Work to complete: From the material below, set down exactly the lines that run from the one containing "color: #737373 ->" to the one containing "html: <span>(Bidding Strategy)</span>", minus the pictures.

Given records:
--- --- ---
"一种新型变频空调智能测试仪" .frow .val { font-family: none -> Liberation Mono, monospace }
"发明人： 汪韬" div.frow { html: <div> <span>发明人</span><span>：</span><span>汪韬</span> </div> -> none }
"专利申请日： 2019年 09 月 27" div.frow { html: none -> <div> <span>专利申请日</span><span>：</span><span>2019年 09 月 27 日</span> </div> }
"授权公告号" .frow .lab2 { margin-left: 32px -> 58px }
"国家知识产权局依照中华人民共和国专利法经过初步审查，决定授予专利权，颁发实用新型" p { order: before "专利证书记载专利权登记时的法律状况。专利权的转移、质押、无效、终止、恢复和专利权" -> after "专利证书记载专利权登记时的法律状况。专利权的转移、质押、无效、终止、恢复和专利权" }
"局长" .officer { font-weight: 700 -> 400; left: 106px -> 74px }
--- --- ---
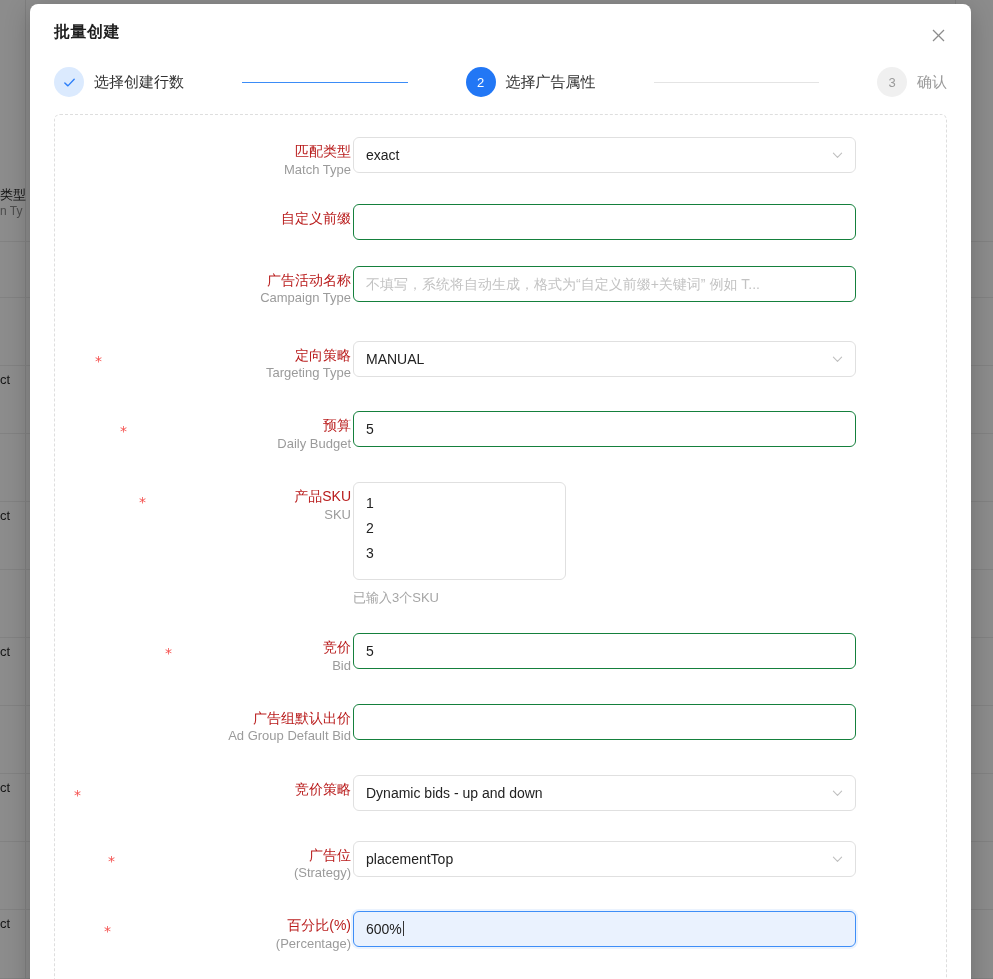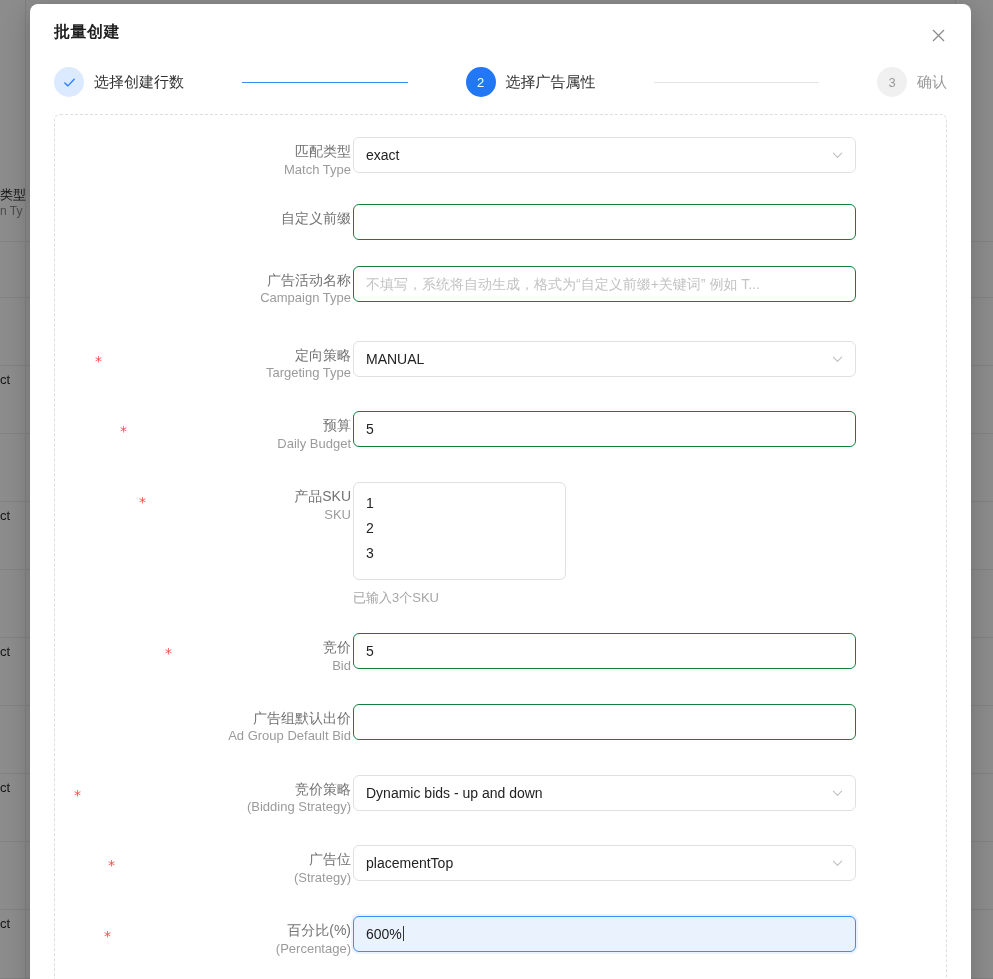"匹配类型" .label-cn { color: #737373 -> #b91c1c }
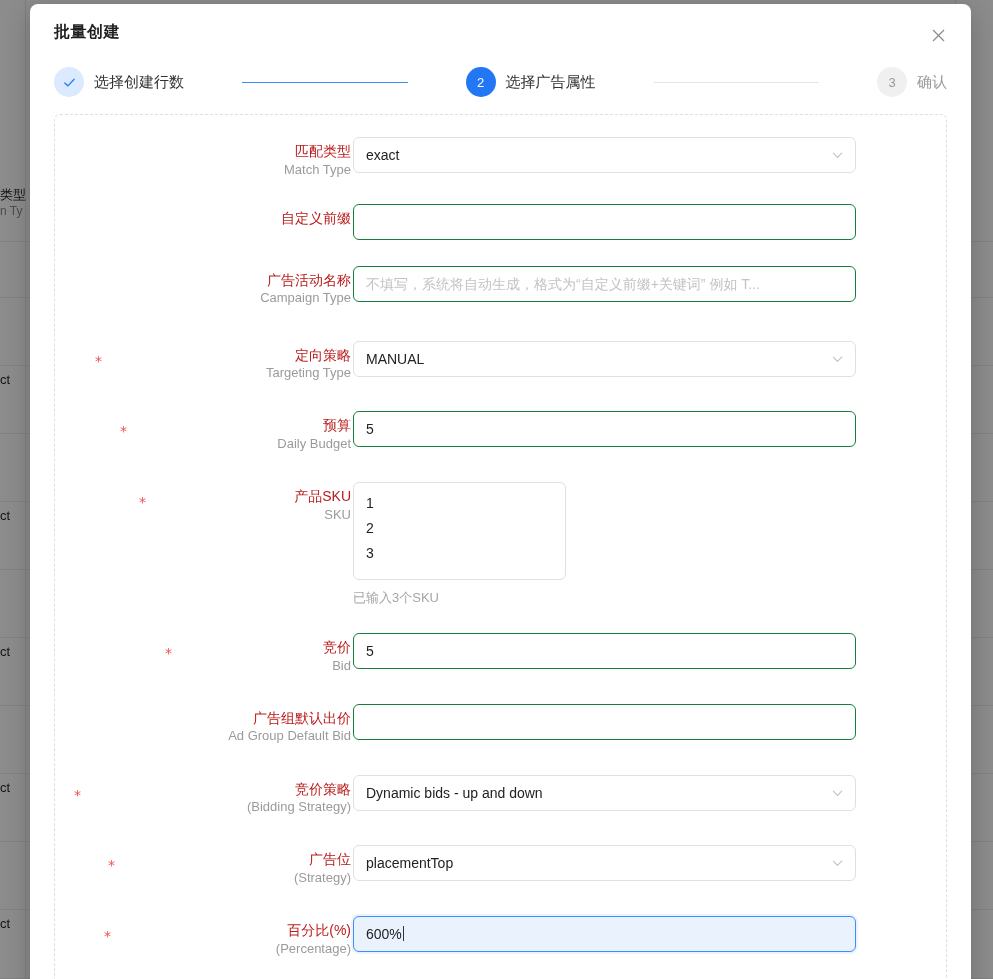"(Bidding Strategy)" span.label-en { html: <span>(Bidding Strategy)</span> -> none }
--- --- ---
Task result:
"匹配类型" .label-cn { color: #737373 -> #b91c1c }
"(Bidding Strategy)" span.label-en { html: <span>(Bidding Strategy)</span> -> none }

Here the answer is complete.